» **Raw data**
┄┄┄┄┄┄┄┄┄┄

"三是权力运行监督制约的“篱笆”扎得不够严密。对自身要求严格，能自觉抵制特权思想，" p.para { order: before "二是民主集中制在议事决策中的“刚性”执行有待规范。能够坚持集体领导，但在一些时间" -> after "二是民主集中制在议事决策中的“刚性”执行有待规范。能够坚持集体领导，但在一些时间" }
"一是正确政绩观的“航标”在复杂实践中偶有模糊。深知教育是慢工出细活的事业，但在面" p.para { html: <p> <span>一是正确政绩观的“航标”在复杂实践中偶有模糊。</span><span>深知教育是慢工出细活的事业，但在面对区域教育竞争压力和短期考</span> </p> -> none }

┄┄┄┄┄┄┄┄┄┄

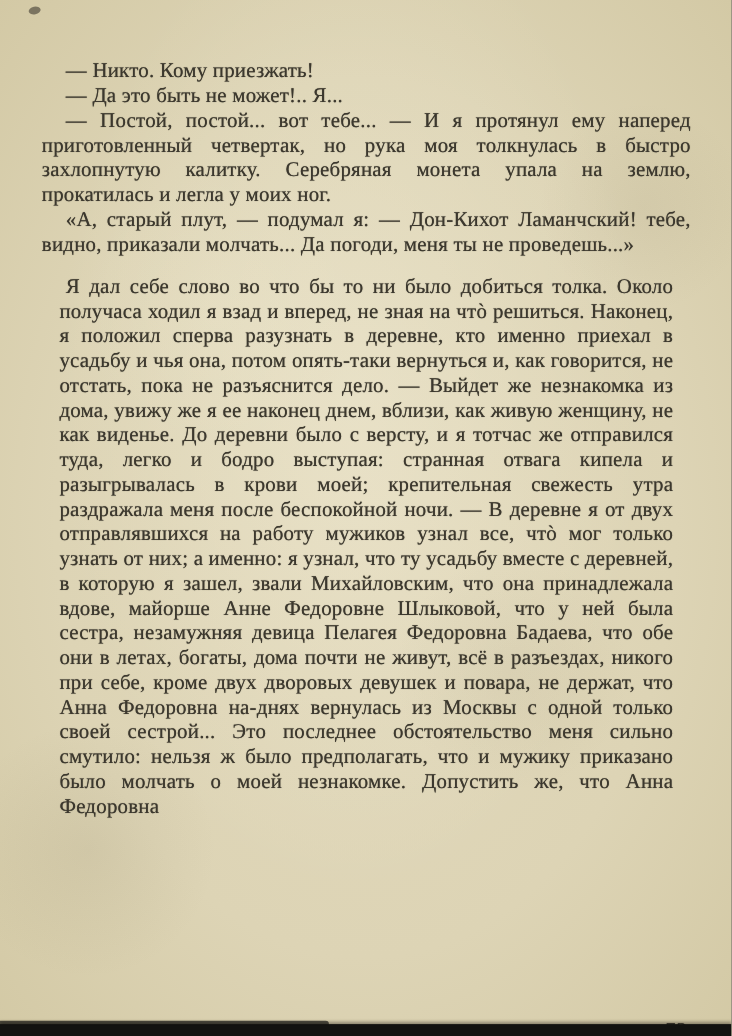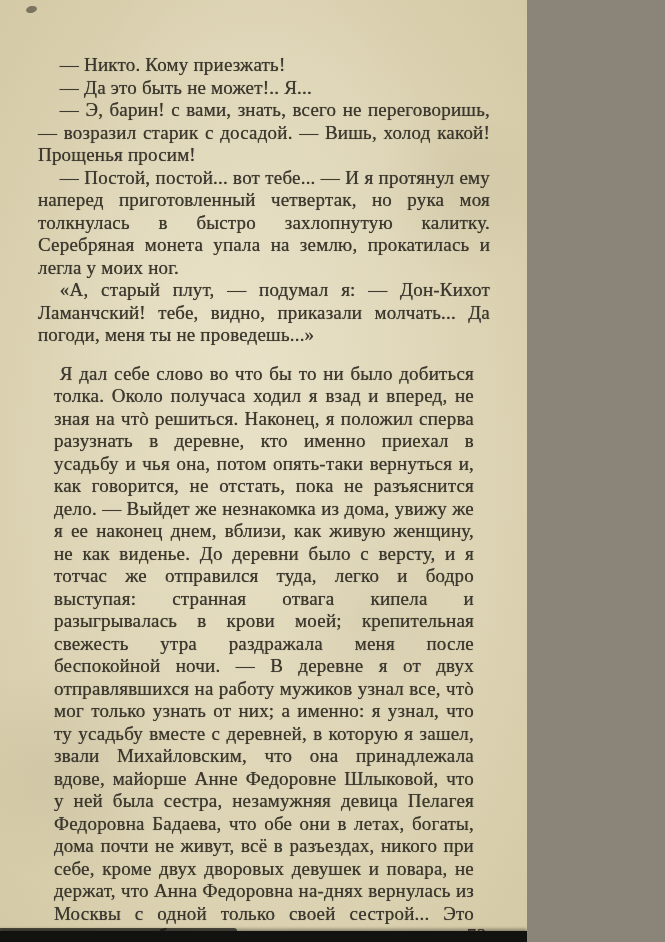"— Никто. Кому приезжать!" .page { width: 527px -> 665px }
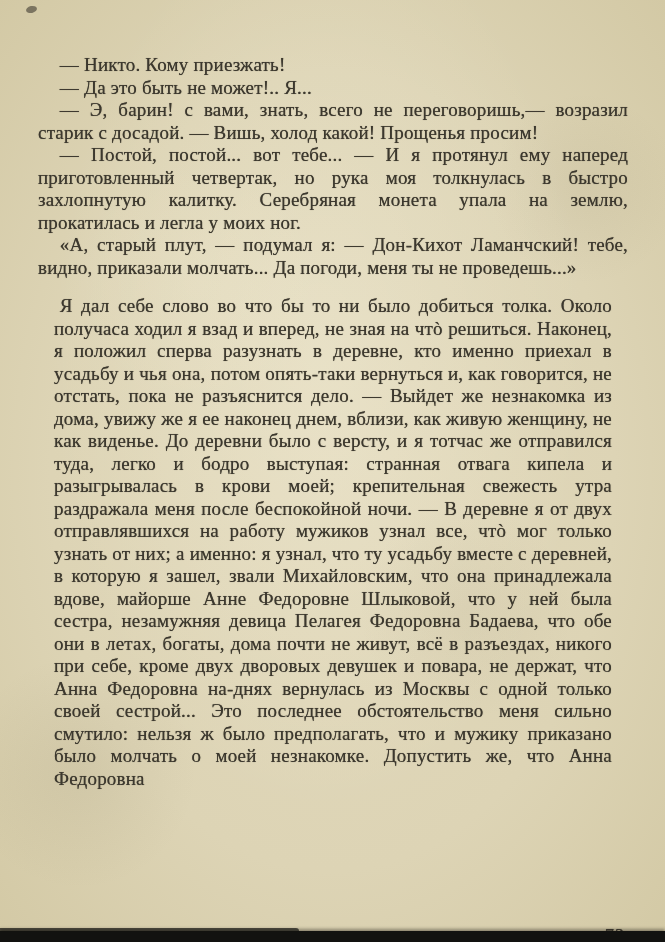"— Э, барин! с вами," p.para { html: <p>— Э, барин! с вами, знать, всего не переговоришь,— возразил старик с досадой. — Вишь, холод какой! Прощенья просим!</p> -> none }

┄┄┄┄┄┄┄┄┄┄

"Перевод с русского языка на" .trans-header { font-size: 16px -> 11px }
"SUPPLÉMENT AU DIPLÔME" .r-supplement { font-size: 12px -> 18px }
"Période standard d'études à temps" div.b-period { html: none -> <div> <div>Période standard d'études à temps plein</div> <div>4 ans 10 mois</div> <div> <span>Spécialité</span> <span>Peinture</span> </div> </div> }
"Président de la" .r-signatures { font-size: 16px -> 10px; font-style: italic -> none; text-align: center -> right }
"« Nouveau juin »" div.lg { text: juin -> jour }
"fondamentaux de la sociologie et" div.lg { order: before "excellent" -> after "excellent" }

┄┄┄┄┄┄┄┄┄┄

» **What the exercise asks**
In the records above, find every line containing the word "text" and show it.

» **Result of this exercise**
"Président de la" .r-signatures { font-size: 16px -> 10px; font-style: italic -> none; text-align: center -> right }
"« Nouveau juin »" div.lg { text: juin -> jour }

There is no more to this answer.